• [Records provided]:

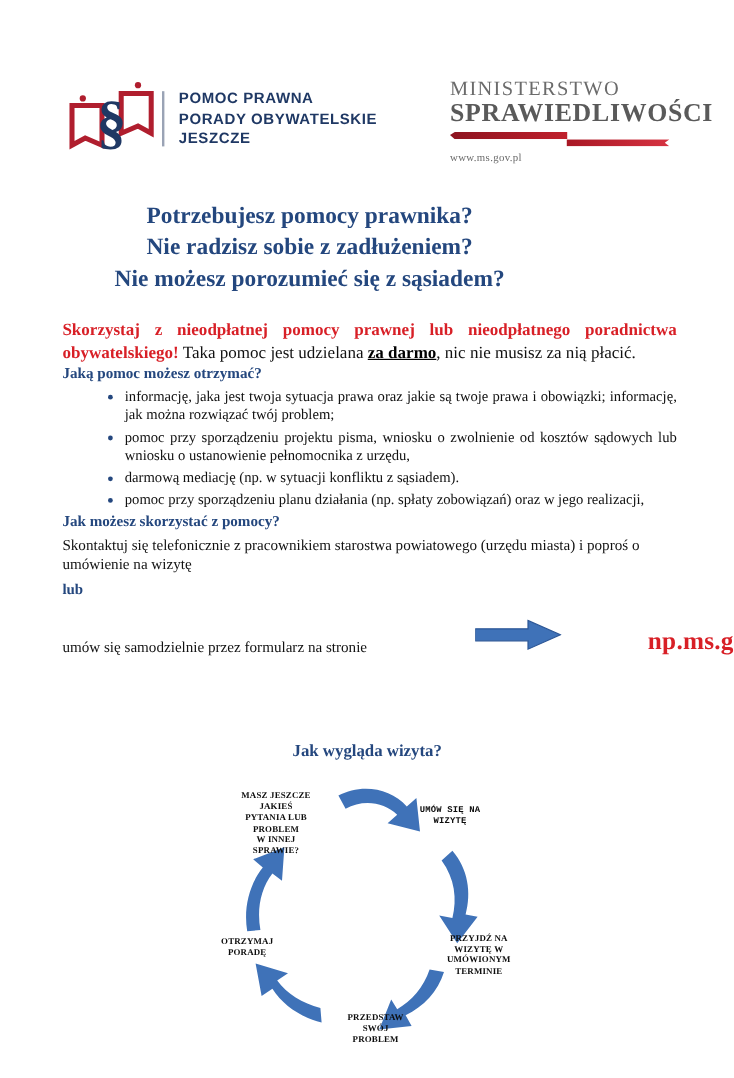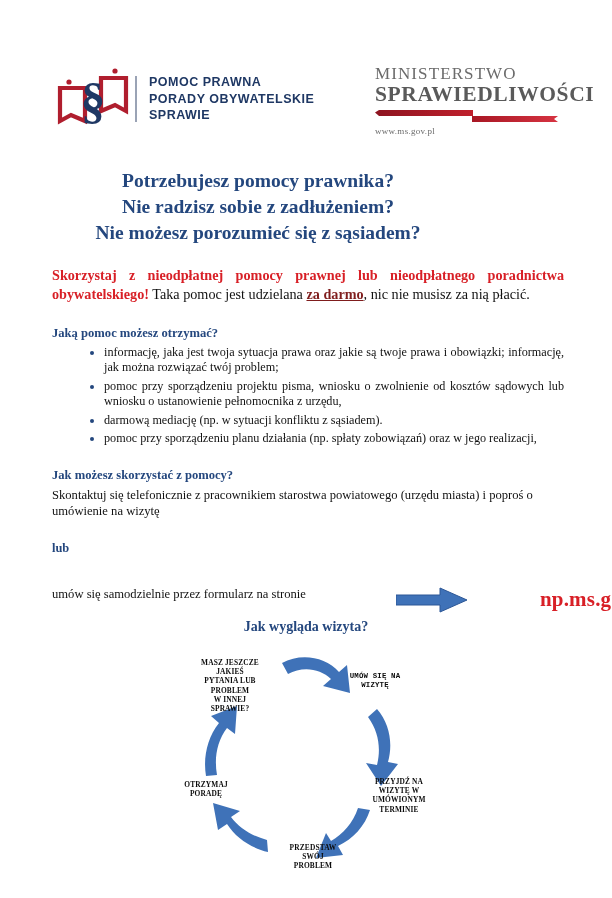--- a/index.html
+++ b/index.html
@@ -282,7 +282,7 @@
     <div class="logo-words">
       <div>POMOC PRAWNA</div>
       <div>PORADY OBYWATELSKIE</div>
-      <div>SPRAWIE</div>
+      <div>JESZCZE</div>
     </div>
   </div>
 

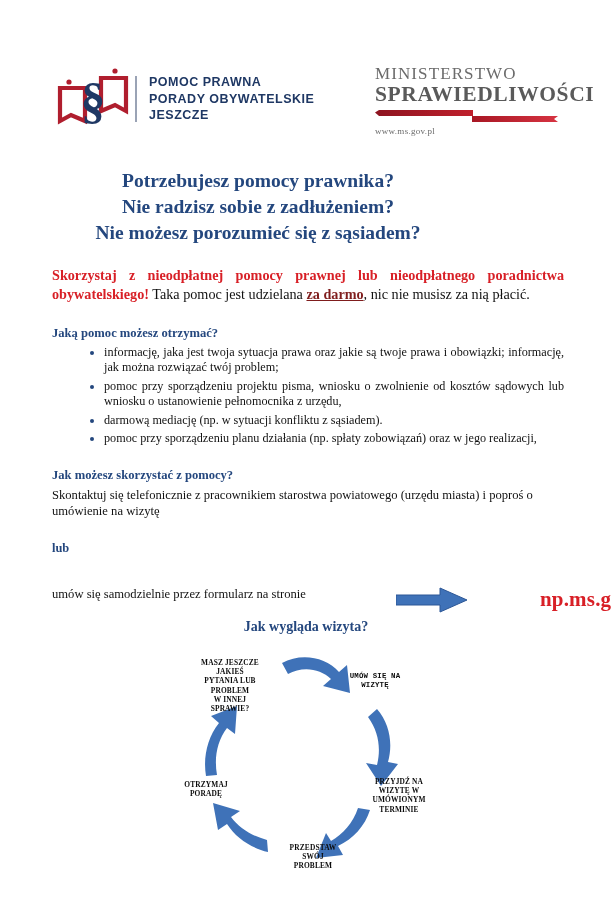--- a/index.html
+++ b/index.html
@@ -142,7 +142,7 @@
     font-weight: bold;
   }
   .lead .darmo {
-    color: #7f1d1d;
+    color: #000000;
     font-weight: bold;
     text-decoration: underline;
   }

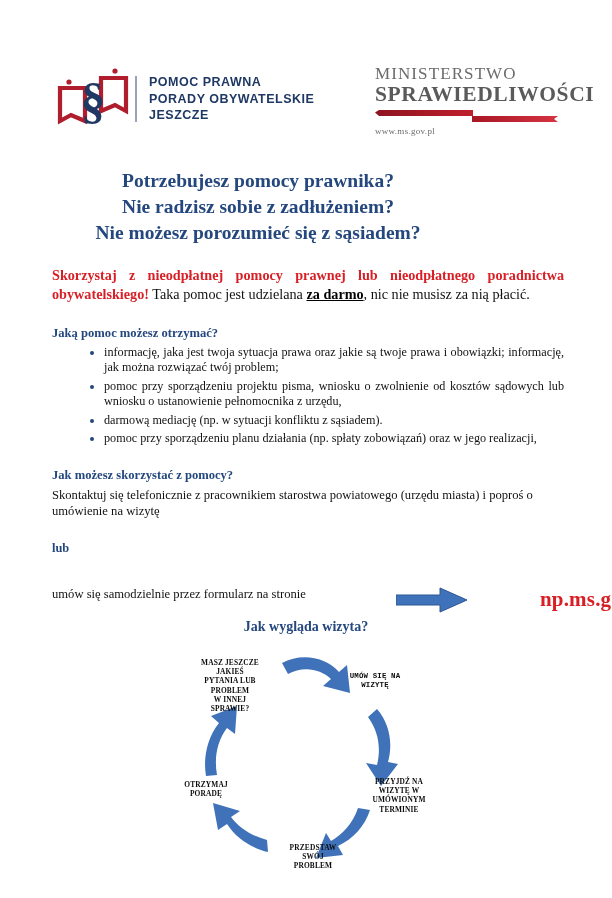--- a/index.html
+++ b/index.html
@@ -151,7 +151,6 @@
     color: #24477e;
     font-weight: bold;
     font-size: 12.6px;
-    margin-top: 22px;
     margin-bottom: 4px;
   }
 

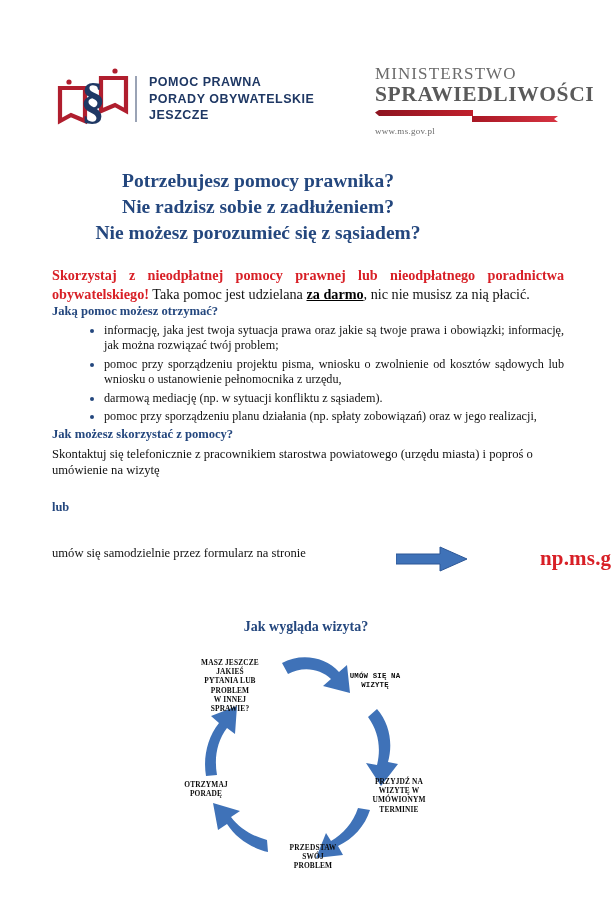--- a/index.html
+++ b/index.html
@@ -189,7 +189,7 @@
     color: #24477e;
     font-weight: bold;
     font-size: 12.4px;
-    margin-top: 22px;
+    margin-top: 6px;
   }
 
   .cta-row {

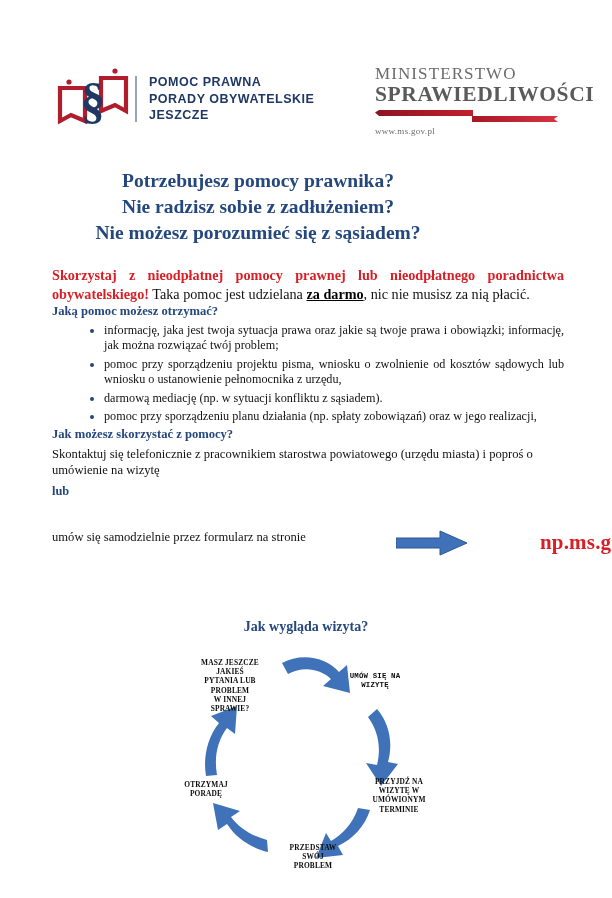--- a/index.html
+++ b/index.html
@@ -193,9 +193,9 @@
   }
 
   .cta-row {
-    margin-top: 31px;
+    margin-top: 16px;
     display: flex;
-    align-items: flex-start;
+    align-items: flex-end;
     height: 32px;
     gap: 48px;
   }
--
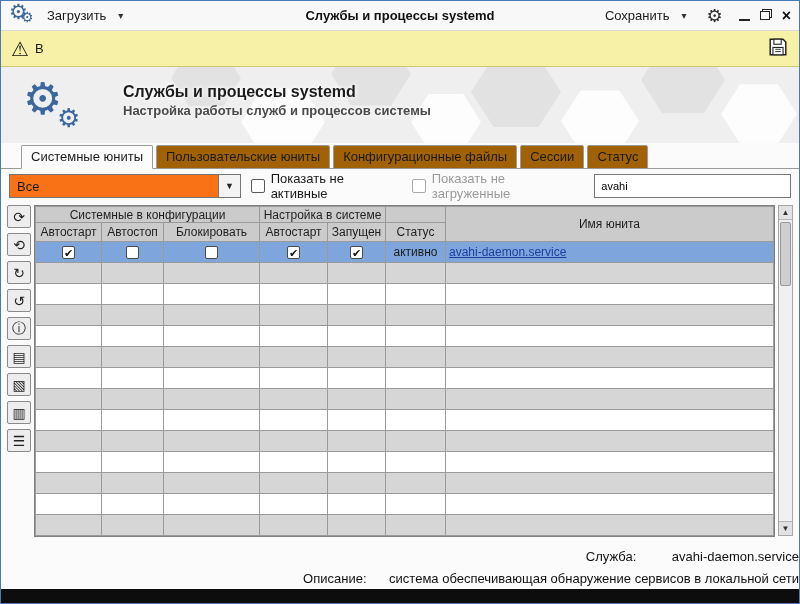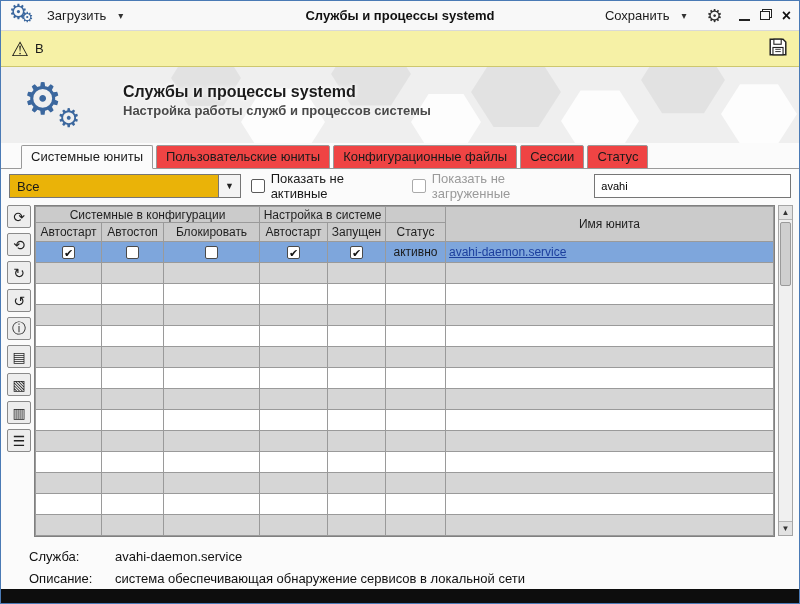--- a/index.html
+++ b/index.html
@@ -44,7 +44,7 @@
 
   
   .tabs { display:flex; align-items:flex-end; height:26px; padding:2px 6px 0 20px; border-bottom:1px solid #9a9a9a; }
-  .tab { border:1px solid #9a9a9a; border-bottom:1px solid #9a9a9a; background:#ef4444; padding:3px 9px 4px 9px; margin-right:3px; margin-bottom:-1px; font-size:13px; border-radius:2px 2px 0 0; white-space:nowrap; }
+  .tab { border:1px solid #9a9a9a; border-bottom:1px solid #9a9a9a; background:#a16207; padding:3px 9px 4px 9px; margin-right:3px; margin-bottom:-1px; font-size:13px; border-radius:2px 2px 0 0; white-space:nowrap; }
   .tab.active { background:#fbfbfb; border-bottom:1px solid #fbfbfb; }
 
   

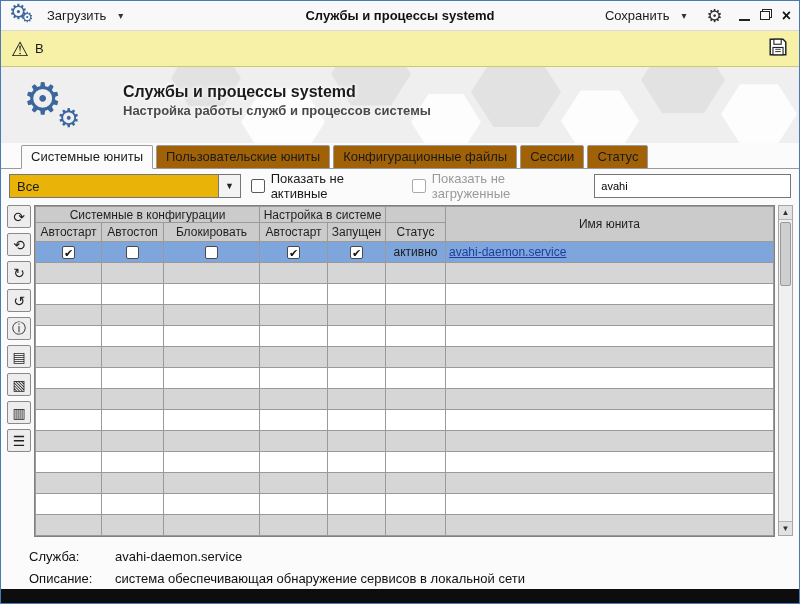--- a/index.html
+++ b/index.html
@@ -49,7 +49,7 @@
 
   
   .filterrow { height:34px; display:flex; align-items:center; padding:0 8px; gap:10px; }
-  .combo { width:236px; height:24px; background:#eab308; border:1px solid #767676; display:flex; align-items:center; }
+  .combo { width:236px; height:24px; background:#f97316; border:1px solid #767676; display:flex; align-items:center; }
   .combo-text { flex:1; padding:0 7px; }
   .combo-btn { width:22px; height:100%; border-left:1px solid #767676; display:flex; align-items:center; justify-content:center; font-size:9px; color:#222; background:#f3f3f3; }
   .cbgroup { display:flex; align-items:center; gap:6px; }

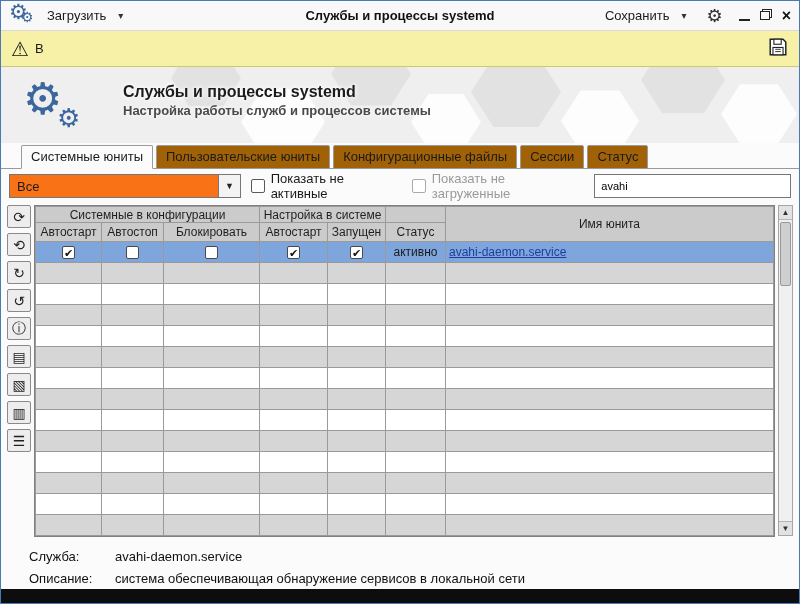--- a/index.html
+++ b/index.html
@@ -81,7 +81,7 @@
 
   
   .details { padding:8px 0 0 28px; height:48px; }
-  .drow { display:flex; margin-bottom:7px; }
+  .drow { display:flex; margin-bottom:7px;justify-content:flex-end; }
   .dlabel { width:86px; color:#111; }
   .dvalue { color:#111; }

• [Aim of the exercise]: Pick out the lines above that hold the string "center" and show them.

• [Exercise output]:
   .filterrow { height:34px; display:flex; align-items:center; padding:0 8px; gap:10px; }
-  .combo { width:236px; height:24px; background:#eab308; border:1px solid #767676; display:flex; align-items:center; }
+  .combo { width:236px; height:24px; background:#f97316; border:1px solid #767676; display:flex; align-items:center; }
   .combo-btn { width:22px; height:100%; border-left:1px solid #767676; display:flex; align-items:center; justify-content:center; font-size:9px; color:#222; background:#f3f3f3; }
   .cbgroup { display:flex; align-items:center; gap:6px; }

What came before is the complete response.